Content starts
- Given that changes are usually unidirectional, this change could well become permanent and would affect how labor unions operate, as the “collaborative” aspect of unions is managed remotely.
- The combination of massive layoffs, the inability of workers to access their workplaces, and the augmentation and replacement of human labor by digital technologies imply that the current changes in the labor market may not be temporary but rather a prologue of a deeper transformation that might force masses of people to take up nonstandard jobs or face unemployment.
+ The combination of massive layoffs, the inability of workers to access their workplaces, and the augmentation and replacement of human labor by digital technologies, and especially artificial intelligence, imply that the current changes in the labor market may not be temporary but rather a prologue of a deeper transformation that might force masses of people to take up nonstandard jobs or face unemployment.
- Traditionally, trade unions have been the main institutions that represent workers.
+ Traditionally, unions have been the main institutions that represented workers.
Content ends
The problem:
Show each line of the material that includes the string "market" by copying it.

Finished exercise:
- The combination of massive layoffs, the inability of workers to access their workplaces, and the augmentation and replacement of human labor by digital technologies imply that the current changes in the labor market may not be temporary but rather a prologue of a deeper transformation that might force masses of people to take up nonstandard jobs or face unemployment.
+ The combination of massive layoffs, the inability of workers to access their workplaces, and the augmentation and replacement of human labor by digital technologies, and especially artificial intelligence, imply that the current changes in the labor market may not be temporary but rather a prologue of a deeper transformation that might force masses of people to take up nonstandard jobs or face unemployment.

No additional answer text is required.